Мне показалось — ответ ему именно сейчас нужен меньше всего. Потому что поймал себя на мысли: что бы я ни ответил, на все у него найдутся свои железные аргументы. И каждое мое слово он повернет так, что я ошибаюсь, если вообще не окажусь дураком. Но выдавил из себя:
— Я тебе не пан, гражданин Червоный.
— Вот как! — воскликнул он. — А кто? Товарищ?
— Хотя бы и так.
— Может, ты партийный?
— Не успел. Только это ничего не меняет.
— Что бы ты хотел изменить, лейтенант Середа? — И снова я почувствовал себя в тупике, тогда как Червоный вел дальше: — Ладно, пусть ты товарищ, а я — гражданин. Только гражданин — чего? Их Советского Союза?
— Нашего, — коротко ответил я.
— Значит, вашего. Тогда объясни мне, Михаил Середа, почему везде, где нет коммунистов, называться гражданином и иметь гражданские права — это честь. А тут «гражданином» тебя называют, когда лишают гражданских прав. Никогда не думал об этом, друг Михаил?
— О чем?
— О том… — Червоный прервал меня, не поднимая голоса, говорил ровно, спокойно и уверенно, не оставляя лазейки для дискуссий. — Когда ты верен власти, ты для них — товарищ. Но как только становишься для них врагом народа, сразу перестаешь быть товарищем. Тебя заковывают в кандалы, тащат в тюрьму, там бьют смертным боем, и ты уже не товарищ — ты гражданин. Только лишь гражданин! — он красноречиво поднял к потолку указательный палец. — Без прав, вне закона, измазанный собственной кровью, собственным дерьмом, преступник для коммунистов и народа: вот что такое для Советов означает «гражданин». Товарищей голодом морить нельзя. Граждан — очень просто, достаточно отдать нужный приказ из Кремля.
— При чем тут голод?
— При том, Михаил Середа, что это власть морит украинцев голодом! — Я почувствовал, что бандеровский командир постепенно заводится. — Так же, как морила их в тридцать третьем. Ты жил в городе, ты этого не ощутил. Хотя, наверное, уже не был маленьким. Сколько тебе лет, лейтенант?

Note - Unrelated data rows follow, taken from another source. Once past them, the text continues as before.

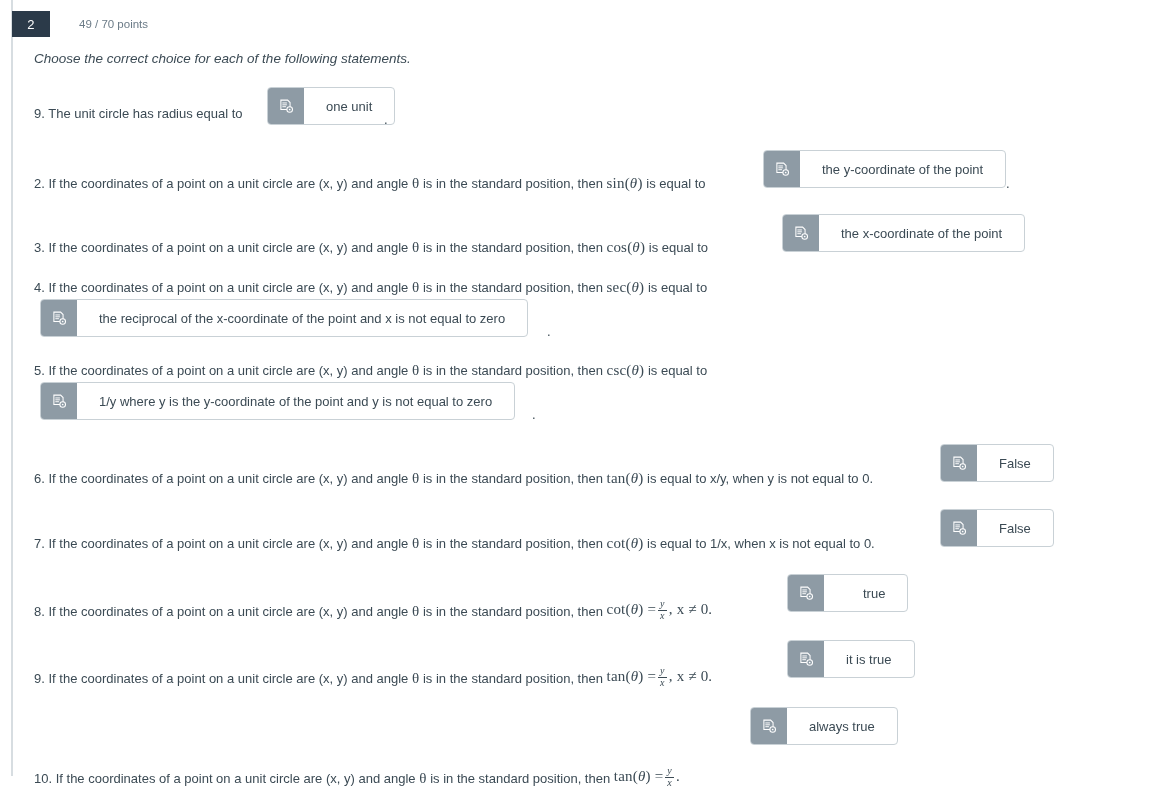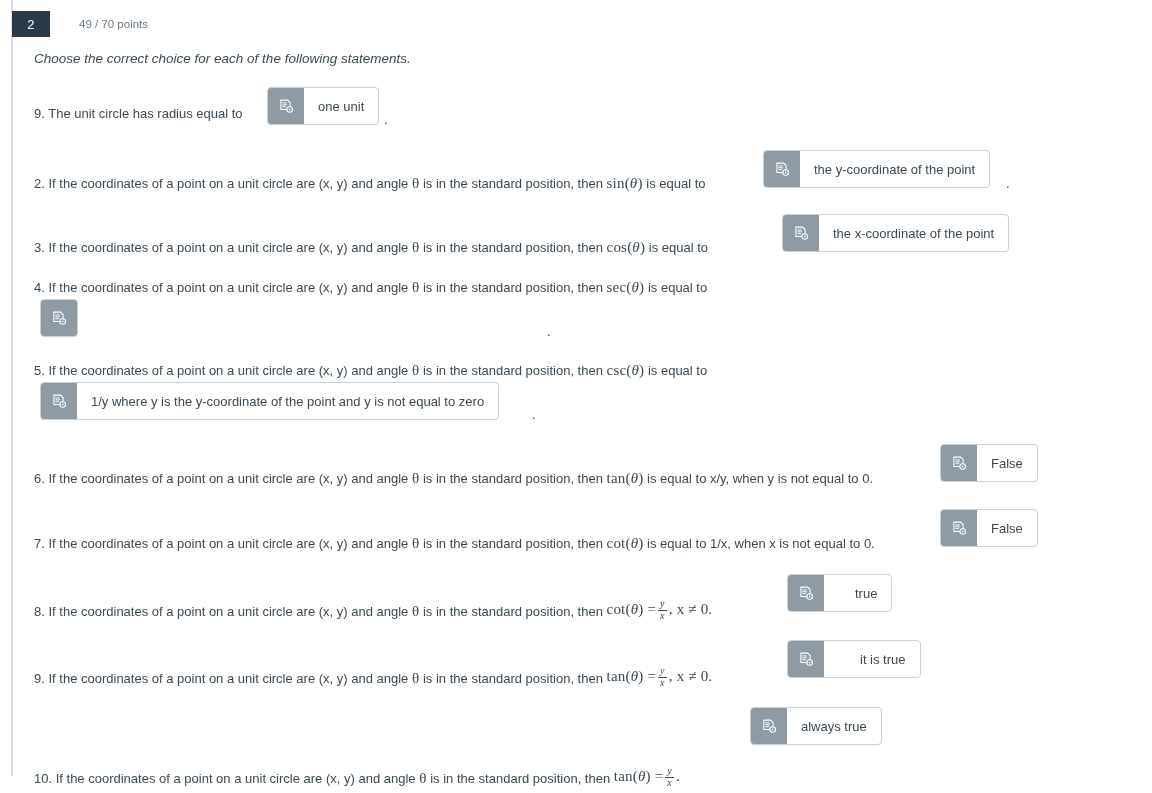--- a/index.html
+++ b/index.html
@@ -126,7 +126,7 @@
   .answer .lbl {
     display: flex;
     align-items: center;
-    padding: 0 14px;
+    padding: 0 22px;
     font-size: 13px;
     color: #3b4a54;
     white-space: nowrap;

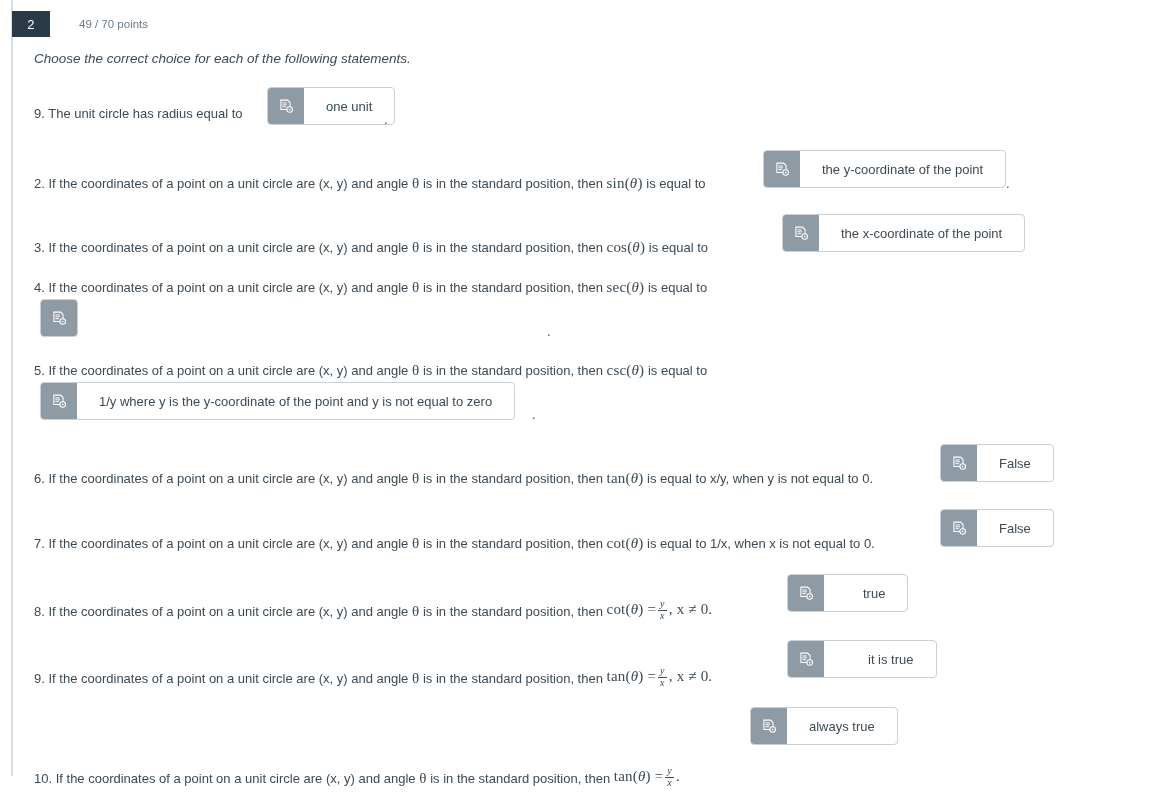--- a/index.html
+++ b/index.html
@@ -220,6 +220,7 @@
       <circle cx="11.4" cy="11.2" r="0.9" fill="#ffffff"></circle>
     </svg>
   </span>
+  <span class="lbl">the reciprocal of the x-coordinate of the point and x is not equal to zero</span>
 </div>
 <div class="period" style="left:547px; top:324px;">.</div>
 

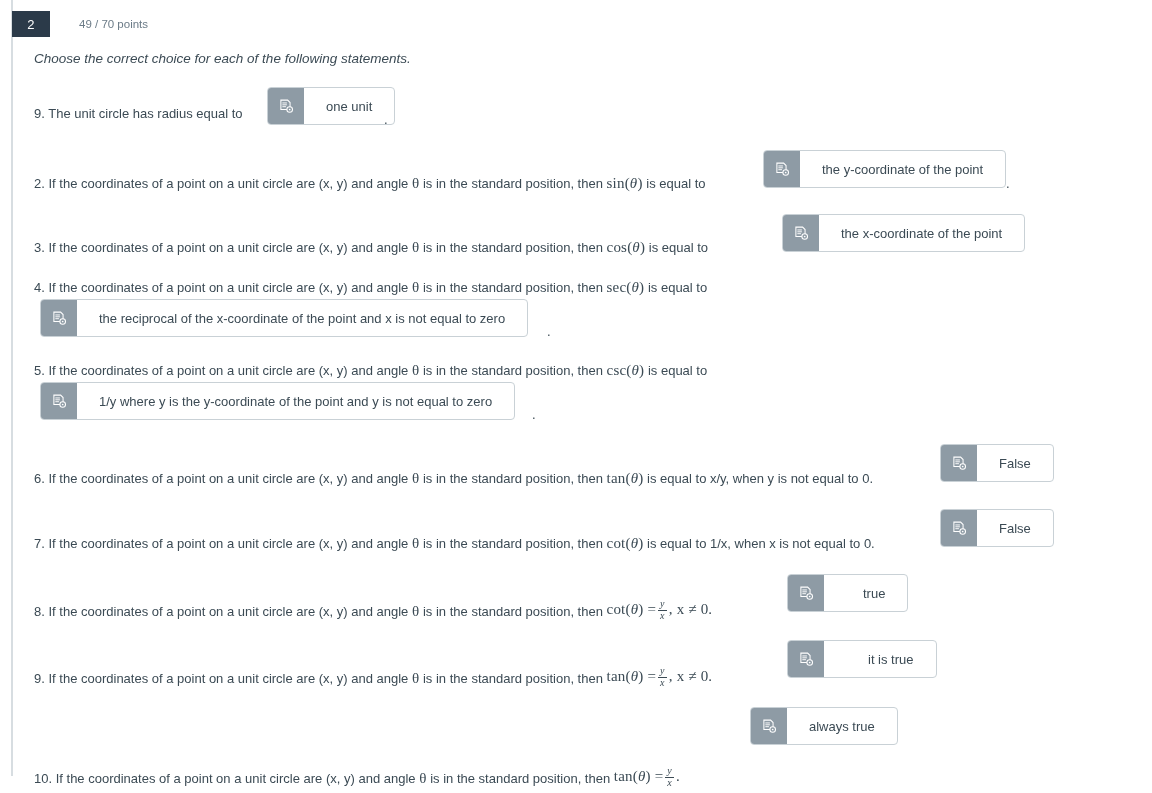--- a/index.html
+++ b/index.html
@@ -308,7 +308,7 @@
   <span class="math"><span class="op">tan</span><span>(</span><i>θ</i><span>)</span>
     <span>=</span><span class="frac"><span class="num">y</span><span class="den">x</span></span><span>, x ≠ 0.</span></span>
 </div>
-<div class="answer" style="left:787px; top:640px;gap:22px;">
+<div class="answer" style="left:787px; top:640px;">
   <span class="ic">
     <svg width="15" height="15" viewBox="0 0 16 16" aria-hidden="true">
       <path d="M2 1.2h7.2l2.6 2.6v7.4H2z" fill="none" stroke="#ffffff" stroke-width="1.1"></path>

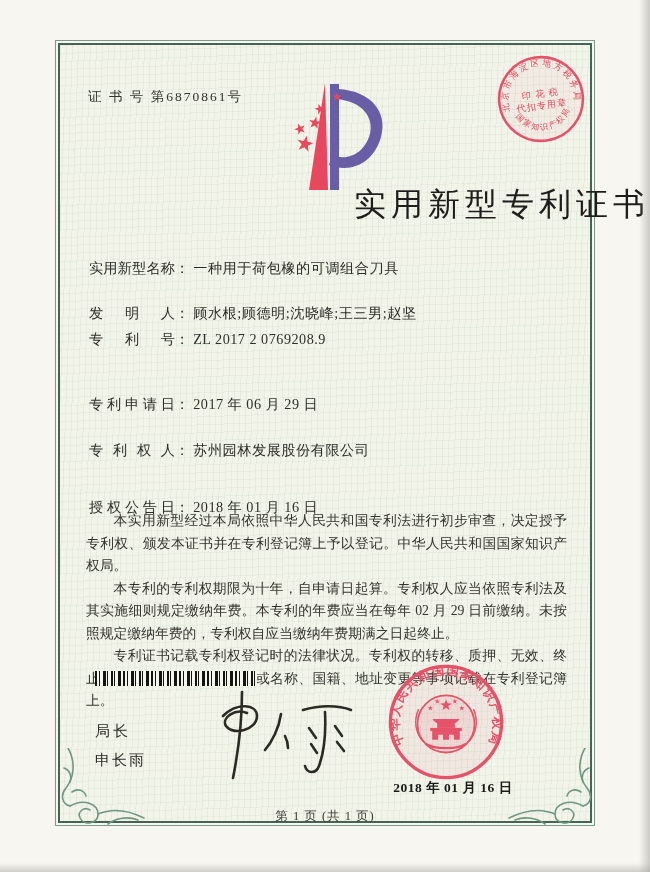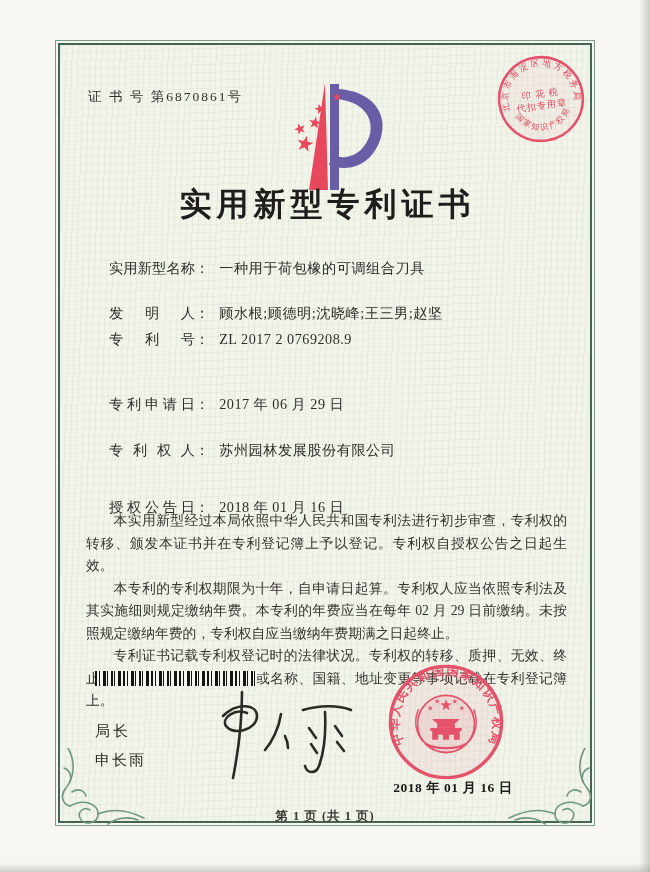--- a/index.html
+++ b/index.html
@@ -19,8 +19,8 @@
       repeating-linear-gradient(178deg,rgba(128,160,130,.08) 0 1px,rgba(0,0,0,0) 1px 8px);}
   .cert-no{position:absolute;left:88px;top:88px;font-size:13.5px;color:#33322e;
     letter-spacing:2px;}
-  .title{position:absolute;left:0;top:183px;width:650px;text-align:center;
-    font-size:32px;font-weight:700;color:#1e1d1b;letter-spacing:5px;text-indent:5px;}
+  .title{position:absolute;left:0;top:183px;width:650px;text-align:right;
+    font-size:32px;font-weight:400;color:#1e1d1b;letter-spacing:5px;text-indent:5px;}
   
   .field{position:absolute;left:89px;font-size:14.2px;color:#2e2d29;line-height:20px;white-space:nowrap;}
   .field .lbl{display:inline-block;width:86px;text-align:justify;text-align-last:justify;margin-left:20px;}

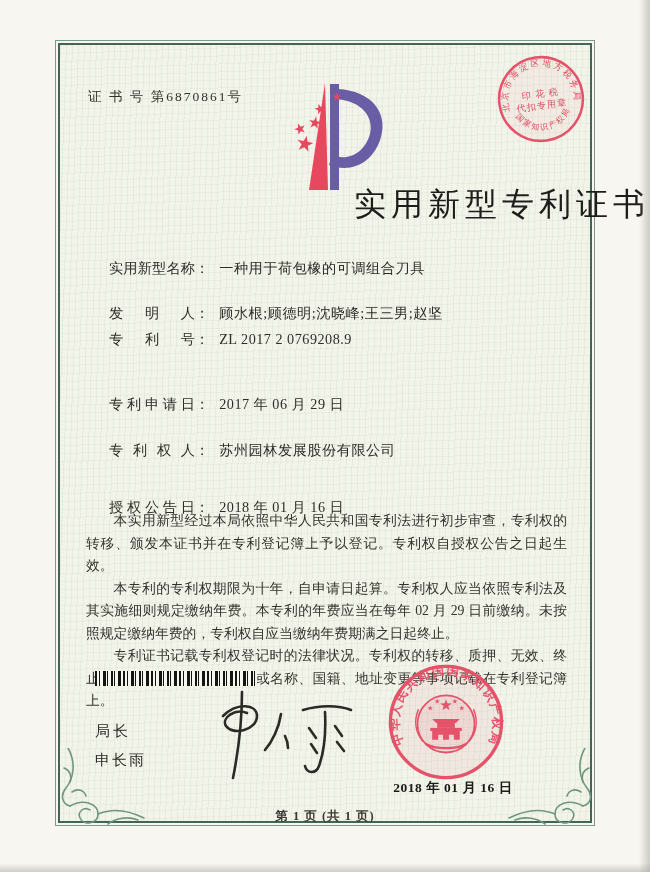--- a/index.html
+++ b/index.html
@@ -23,7 +23,7 @@
     font-size:32px;font-weight:400;color:#1e1d1b;letter-spacing:5px;text-indent:5px;}
   
   .field{position:absolute;left:89px;font-size:14.2px;color:#2e2d29;line-height:20px;white-space:nowrap;}
-  .field .lbl{display:inline-block;width:86px;text-align:justify;text-align-last:justify;margin-left:20px;}
+  .field .lbl{display:inline-block;width:86px;text-align:justify;text-align-last:justify;}
   .field .val{margin-left:10px;letter-spacing:.5px;}
   
   .body-text{position:absolute;left:86px;top:510px;width:481px;font-size:13.8px;

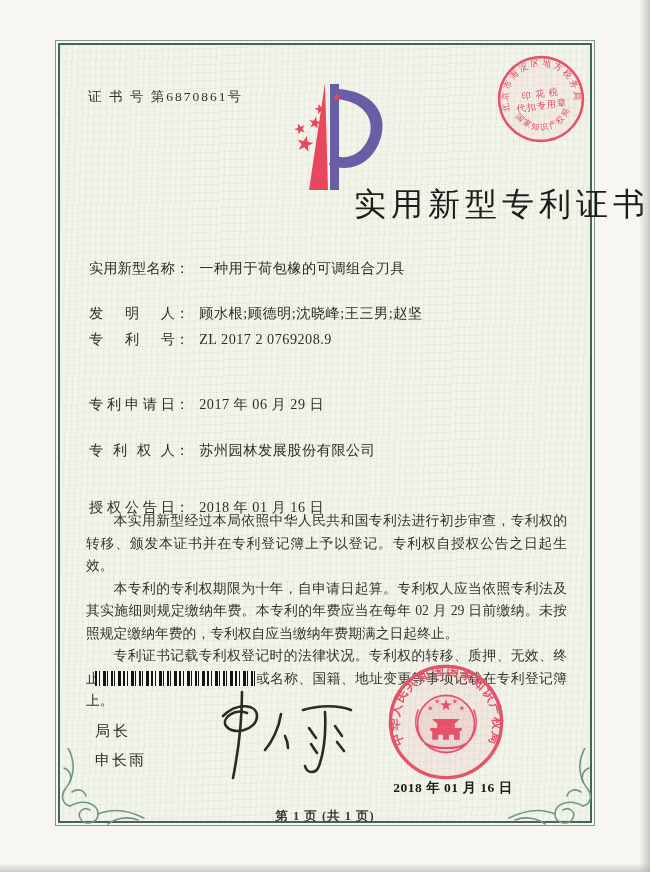--- a/index.html
+++ b/index.html
@@ -24,7 +24,7 @@
   
   .field{position:absolute;left:89px;font-size:14.2px;color:#2e2d29;line-height:20px;white-space:nowrap;}
   .field .lbl{display:inline-block;width:86px;text-align:justify;text-align-last:justify;}
-  .field .val{margin-left:10px;letter-spacing:.5px;}
+  .field .val{margin-left:4px;letter-spacing:.5px;}
   
   .body-text{position:absolute;left:86px;top:510px;width:481px;font-size:13.8px;
     color:#34332e;line-height:22.5px;text-align:justify;}

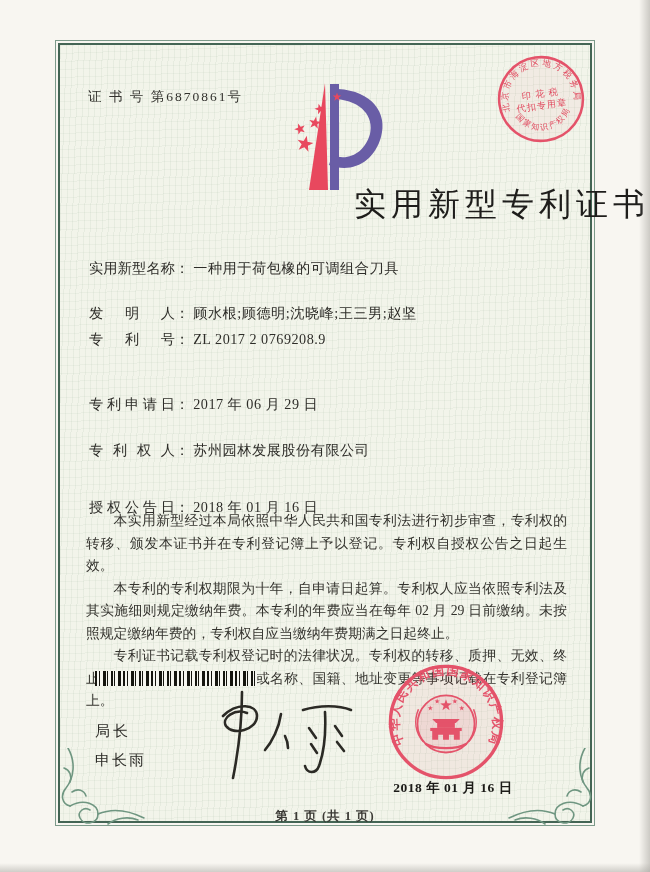--- a/index.html
+++ b/index.html
@@ -116,7 +116,7 @@
   </div>
 
   <div class="body-text">
-    <p>本实用新型经过本局依照中华人民共和国专利法进行初步审查，专利权的转移、颁发本证书并在专利登记簿上予以登记。专利权自授权公告之日起生效。</p>
+    <p>本实用新型经过本局依照中华人民共和国专利法进行初步审查，决定授予专利权、颁发本证书并在专利登记簿上予以登记。中华人民共和国国家知识产权局。</p>
     <p>本专利的专利权期限为十年，自申请日起算。专利权人应当依照专利法及其实施细则规定缴纳年费。本专利的年费应当在每年 02 月 29 日前缴纳。未按照规定缴纳年费的，专利权自应当缴纳年费期满之日起终止。</p>
     <p>专利证书记载专利权登记时的法律状况。专利权的转移、质押、无效、终止、恢复和专利权人的姓名或名称、国籍、地址变更等事项记载在专利登记簿上。</p>
   </div>

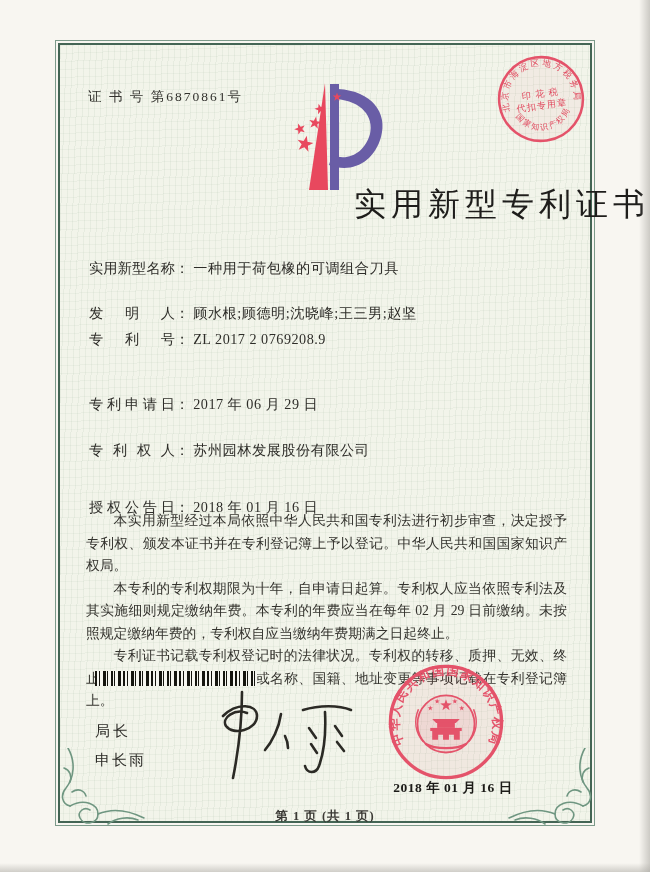--- a/index.html
+++ b/index.html
@@ -43,7 +43,7 @@
   .seal-date{position:absolute;left:392px;top:779px;width:122px;text-align:center;
     font-size:13.5px;font-weight:600;color:#1c1b18;letter-spacing:.5px;}
   .footer{position:absolute;left:0;top:808px;width:650px;text-align:center;
-    font-size:12.5px;color:#3a3934;letter-spacing:1px;font-weight:bold;}
+    font-size:12.5px;color:#3a3934;letter-spacing:1px;}
   .logo-svg{position:absolute;left:272px;top:82px;}
   .tax-stamp-svg{position:absolute;left:497px;top:55px;transform:rotate(-8deg);}
   .flourish-bl{position:absolute;left:58px;bottom:42px;}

— Ну, скажем, двадцать семь, что это меняет?
— Снова ты ничего не хочешь менять! — Червоный развел руки и легонько хлопнул себя по бедрам. — Ты в Чернигове в школу ходил, так?
— Конечно.
— Хорошо учился?
— Грамотный. — И тут же вырвалось: — Не беспокойся.
— Да я вижу, что грамотный. Только тебя почему-то ничего из того, о чем мы говорим, совсем не волнует. Вот ты буквы знаешь, читать умеешь, писать протоколы — тоже. Но это еще не означает, друг Михаил, что ты грамотный. Есть в школу мама давала?
— Ну, давала, — разговор, казалось мне, уходил в какую-то странную для меня сторону. — Хлеб с салом заворачивала в вощеную бумагу…
— Сало, говоришь, с хлебом… Ты тогда, наверное, записался в пионеры. Было?
— Допустим.
— И тебе, пионеру, ничего не говорили о том, как украинцы, пока ты в городе ешь хлеб с салом, сотнями и тысячами пухли от голода в селах?
Я действительно слышал такое от родителей. Даже знал: от голода умерли в селе родственники почти у всех наших соседей. Только об этом рассказывали тихо: считалось пропагандой. Кто распространял подобные слухи, за тем приходили из НКВД.
— Говорили — неурожай, — ответил я осторожно. — А еще куркули сгноили в земле хлеб, чтобы подорвать курс на индустриализацию.
— Так вам и говорили?
— Именно так!
— Ладно, пускай. А окрестные села стерегли комсомольцы с винтовками. Их мобилизовывали и ставили в окружение при каждом селе. Чтобы ни одна живая душа оттуда не выбралась. Люди доходили до того, что начинали есть себе подобных. И до греха людоедства доходило всюду, где на Украине уже утвердили красную власть.
— Вранье…
— Правда, — отчеканил Червоный. — Правда, лейтенант. И ты, выходит, не такой уж грамотный, раз этой правды не знаешь. А заодно — слепой и глухой, потому что ничего не хочешь видеть и слышать. Вот скажи, почему на другом конце Украины снова был страшный голод? Только не говори, что ничего не слышал!